EXERCISE GOAL » Below are records; state how many of their lines hold the word "coderow", and give only the figure.

━━━━━━━━━━

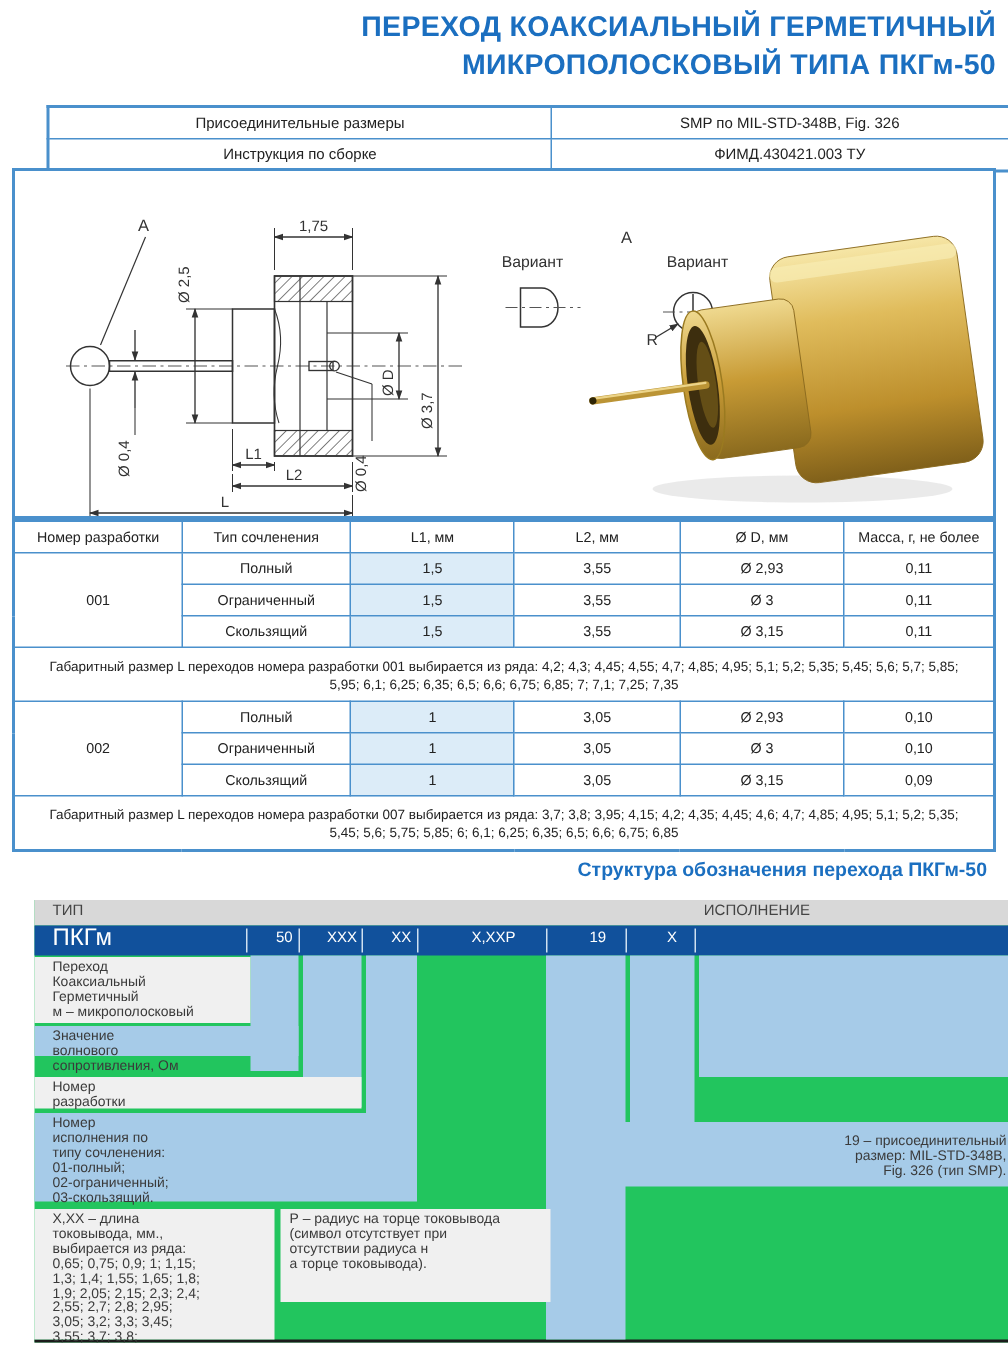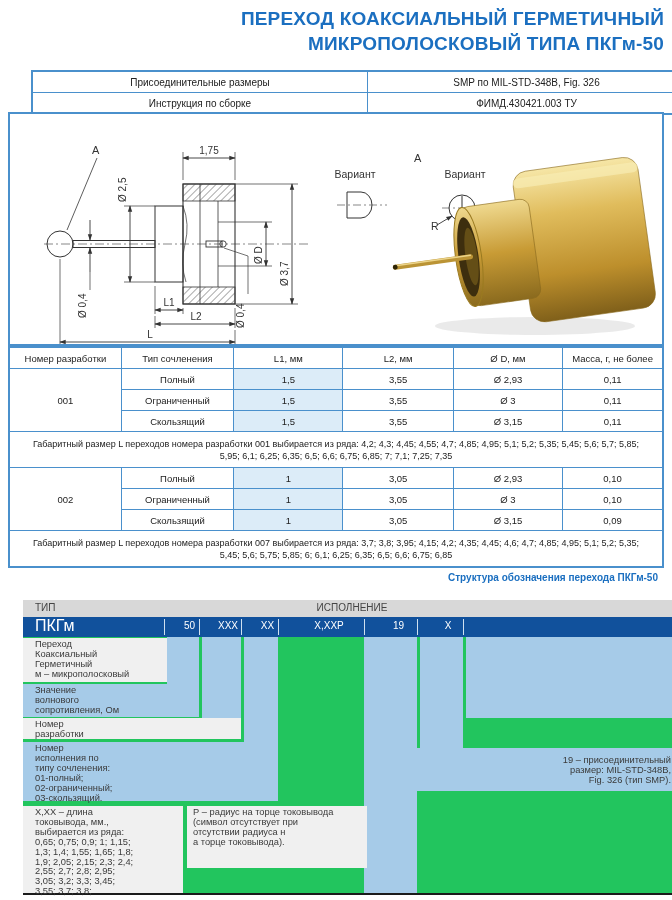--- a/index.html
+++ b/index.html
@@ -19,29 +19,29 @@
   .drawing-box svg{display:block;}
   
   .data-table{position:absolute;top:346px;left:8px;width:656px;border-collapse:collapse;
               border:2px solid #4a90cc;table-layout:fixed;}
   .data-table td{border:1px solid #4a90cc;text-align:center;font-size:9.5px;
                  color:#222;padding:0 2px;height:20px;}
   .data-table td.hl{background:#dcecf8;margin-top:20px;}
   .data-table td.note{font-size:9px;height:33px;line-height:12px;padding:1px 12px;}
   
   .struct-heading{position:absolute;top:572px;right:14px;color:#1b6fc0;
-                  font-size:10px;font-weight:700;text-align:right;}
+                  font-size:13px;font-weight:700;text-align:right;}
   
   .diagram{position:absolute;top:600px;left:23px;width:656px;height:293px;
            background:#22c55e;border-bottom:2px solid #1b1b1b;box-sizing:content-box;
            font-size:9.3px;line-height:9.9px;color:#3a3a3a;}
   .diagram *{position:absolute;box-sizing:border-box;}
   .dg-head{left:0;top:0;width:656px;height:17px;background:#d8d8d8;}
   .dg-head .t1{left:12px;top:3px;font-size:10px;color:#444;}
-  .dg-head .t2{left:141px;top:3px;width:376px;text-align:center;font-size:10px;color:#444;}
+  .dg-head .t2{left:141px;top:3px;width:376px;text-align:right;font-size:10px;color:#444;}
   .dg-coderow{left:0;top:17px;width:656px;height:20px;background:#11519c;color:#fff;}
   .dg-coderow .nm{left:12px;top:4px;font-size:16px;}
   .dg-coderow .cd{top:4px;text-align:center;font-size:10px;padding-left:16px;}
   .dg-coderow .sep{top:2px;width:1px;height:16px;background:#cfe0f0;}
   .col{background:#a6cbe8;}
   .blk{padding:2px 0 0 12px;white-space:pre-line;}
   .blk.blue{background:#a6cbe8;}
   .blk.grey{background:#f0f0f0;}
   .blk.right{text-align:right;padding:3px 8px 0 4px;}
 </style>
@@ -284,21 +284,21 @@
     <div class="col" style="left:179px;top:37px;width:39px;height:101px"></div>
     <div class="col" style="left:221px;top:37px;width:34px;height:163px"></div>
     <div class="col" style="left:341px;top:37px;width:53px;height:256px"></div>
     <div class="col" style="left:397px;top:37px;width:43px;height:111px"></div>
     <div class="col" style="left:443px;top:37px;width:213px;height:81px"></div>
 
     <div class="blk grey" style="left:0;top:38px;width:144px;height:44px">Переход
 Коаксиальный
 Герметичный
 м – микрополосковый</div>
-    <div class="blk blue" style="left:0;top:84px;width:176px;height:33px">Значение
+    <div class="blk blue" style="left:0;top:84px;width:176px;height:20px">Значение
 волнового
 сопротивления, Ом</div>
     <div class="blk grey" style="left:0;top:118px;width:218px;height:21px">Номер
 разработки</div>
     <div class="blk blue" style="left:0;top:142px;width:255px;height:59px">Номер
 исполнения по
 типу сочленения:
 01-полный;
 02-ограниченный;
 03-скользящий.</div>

━━━━━━━━━━

SOLUTION FOR THIS TASK » 4